This process necessarily requires the adoption of 
standards languages and protocols for the handling 


and structure data in order to ensure information 
accessibility and interoperability regardless of the type 
of device that produces them or that is used to access 
them and the development platform used for 
applications. 

These standards help structuring the data extracted 
from the objects and processing the data to be 
published in a web-oriented way. The idea is that the 
data should be shared, open, and reusable because 
web publishing could follow a different framework, 
which involves different actors: such as search engines, 
web applications, and web services. In this regard, our 
focus is on information repositories that impose strict 
requirements on the data format and on open-source 
software platforms supporting such data that allow for 
reusing and sharing. 

The Project Framework in Information and 

Communication Technology (ICT) for Scientific 
Culture 

Our institute as a public scientific research 
organization has the goal to promote education and 
outreach science, together with project dissemination 
in schools and society. Data are intrinsically important 
in the astrophysical sciences where you are working 
with a huge amount of data. The astronomical 
community through specific initiatives formulates 
standards and recommendations for astronomical data 
to be used both in the scientific and educational 
environment (M. Louys, et. al., 2011). An example is the 
variety of non-scientific public image resources coded 
in formats different from scientific datasets.
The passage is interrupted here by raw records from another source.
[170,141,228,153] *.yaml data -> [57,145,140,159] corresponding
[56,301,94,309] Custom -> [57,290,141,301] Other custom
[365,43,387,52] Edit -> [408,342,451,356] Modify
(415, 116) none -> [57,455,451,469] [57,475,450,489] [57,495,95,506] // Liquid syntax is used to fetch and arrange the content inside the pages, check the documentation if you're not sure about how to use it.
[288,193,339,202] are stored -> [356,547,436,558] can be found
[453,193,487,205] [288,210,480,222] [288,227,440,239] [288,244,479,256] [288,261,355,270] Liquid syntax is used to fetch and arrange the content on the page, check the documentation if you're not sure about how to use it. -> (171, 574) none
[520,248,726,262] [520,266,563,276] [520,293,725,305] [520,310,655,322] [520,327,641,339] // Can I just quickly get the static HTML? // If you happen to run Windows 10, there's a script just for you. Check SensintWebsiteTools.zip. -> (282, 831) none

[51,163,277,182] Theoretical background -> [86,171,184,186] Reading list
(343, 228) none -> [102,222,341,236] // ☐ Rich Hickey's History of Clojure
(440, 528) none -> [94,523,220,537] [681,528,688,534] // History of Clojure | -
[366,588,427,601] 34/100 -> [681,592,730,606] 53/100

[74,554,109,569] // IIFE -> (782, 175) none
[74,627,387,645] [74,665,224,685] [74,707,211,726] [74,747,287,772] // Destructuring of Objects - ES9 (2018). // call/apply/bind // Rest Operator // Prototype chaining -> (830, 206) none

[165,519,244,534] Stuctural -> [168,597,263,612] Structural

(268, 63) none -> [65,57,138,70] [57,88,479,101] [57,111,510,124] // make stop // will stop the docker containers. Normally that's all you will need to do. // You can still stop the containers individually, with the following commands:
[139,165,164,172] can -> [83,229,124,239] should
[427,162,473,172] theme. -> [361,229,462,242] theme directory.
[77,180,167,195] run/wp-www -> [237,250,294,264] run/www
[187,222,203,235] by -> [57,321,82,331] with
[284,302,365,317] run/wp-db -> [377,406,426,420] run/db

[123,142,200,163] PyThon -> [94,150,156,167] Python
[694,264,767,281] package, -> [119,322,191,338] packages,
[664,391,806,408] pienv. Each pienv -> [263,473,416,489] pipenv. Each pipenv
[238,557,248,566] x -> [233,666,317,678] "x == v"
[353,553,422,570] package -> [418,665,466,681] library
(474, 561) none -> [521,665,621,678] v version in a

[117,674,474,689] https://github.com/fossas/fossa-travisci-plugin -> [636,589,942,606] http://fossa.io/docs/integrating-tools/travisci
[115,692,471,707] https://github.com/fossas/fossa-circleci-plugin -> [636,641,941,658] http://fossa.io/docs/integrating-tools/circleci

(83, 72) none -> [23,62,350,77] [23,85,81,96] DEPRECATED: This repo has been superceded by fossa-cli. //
A project 
(R. Hurt, et. al., 2010) currently define metadata 
standards to tag these astronomical images (also 
known as "pretty pictures") used for educational and 
public outreach. Our research uses astrophysics 
science as a test environment for the development of 
our prototype (the capture box) with the aim to prove 
information to various types of users categorized on 
various information connected with such science. Our 
aim is to implement a customized device called a 
capture box, which is designed as a set of hardware 
and software modules giving network functionalities, 
sensor nodes and web resources capabilities. It is 
assumed that the use of this device is mainly through 
mobile devices and that both hardware setup and 
software development must take account of this 
environment. The capture box is installed (Fig. 4) in 
the proximity of a specific object (i.e., the target object)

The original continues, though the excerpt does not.